Deep learning assisted single particle tracking for automated correlation between diffusion and function.
Nikos S HatzakisJacob Kæstel-HansenMarilina de SautuAnand SaminathanGustavo ScanavachiRicardo CorreiaAnnette Juma NielsenSara BleshoeyWouter BoomsmaTomas KirchhausenPublished in: Research square (2024)
Sub-cellular diffusion in living systems reflects cellular processes and interactions. Recent advances in optical microscopy allow the tracking of this nanoscale diffusion of individual objects with an unprecedented level of precision. However, the agnostic and automated extraction of functional information from the diffusion of molecules and organelles within the sub-cellular environment, is labor-intensive and poses a significant challenge.

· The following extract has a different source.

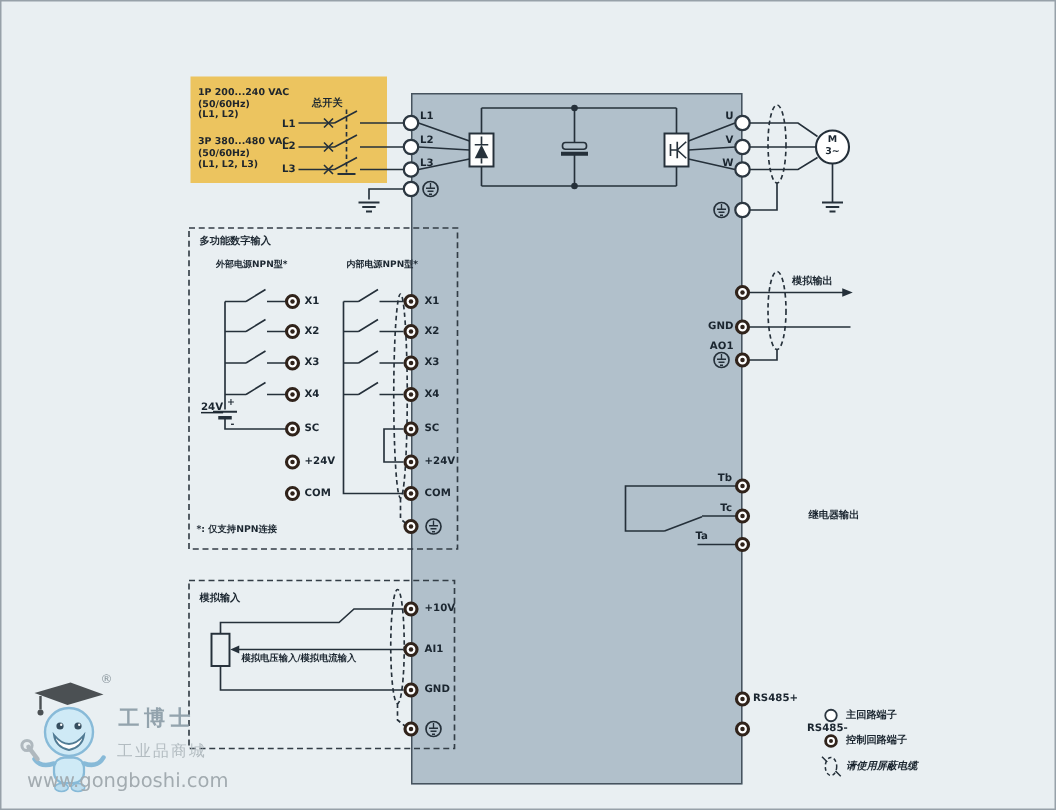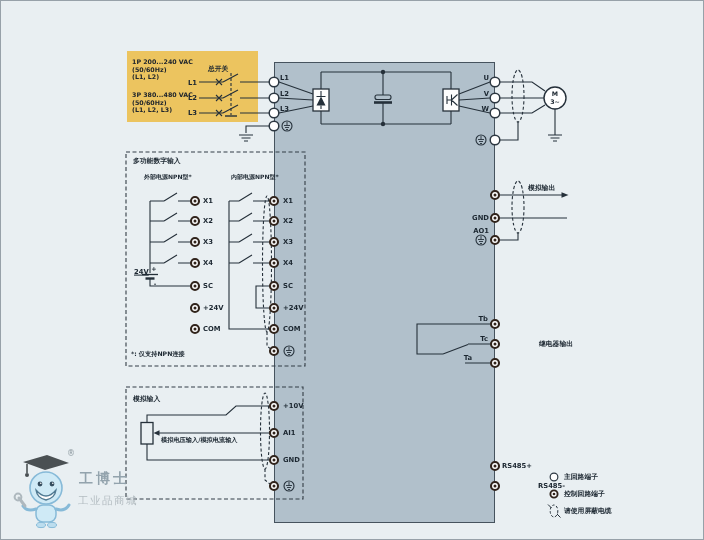"请使用屏蔽电缆" div.lbl { font-style: none -> italic }
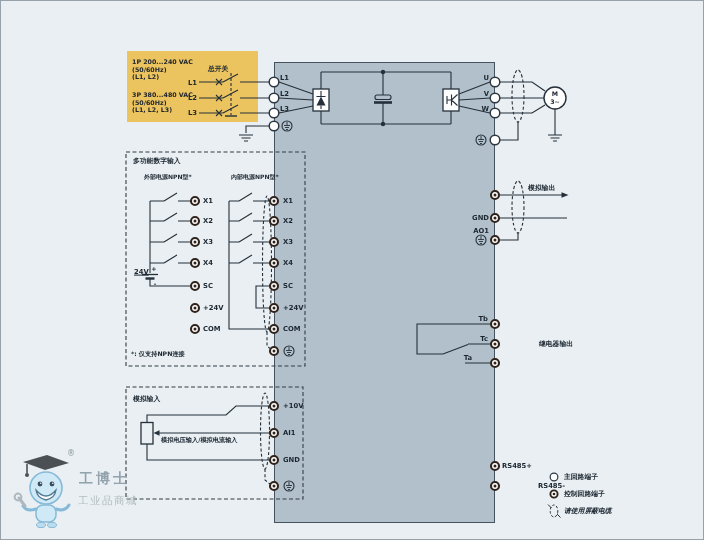"www.gongboshi.com" div.wm-url { html: none -> <div>www.gongboshi.com</div> }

Here we introduce DeepSPT, a deep learning framework to interpret the diffusional 2D or 3D temporal behavior of objects in a rapid and efficient manner, agnostically. Demonstrating its versatility, we have applied DeepSPT to automated mapping of the early events of viral infections, identifying distinct types of endosomal organelles, and clathrin-coated pits and vesicles with up to 95% accuracy and within seconds instead of weeks. The fact that DeepSPT effectively extracts biological information from diffusion alone illustrates that besides structure, motion encodes function at the molecular and subcellular level.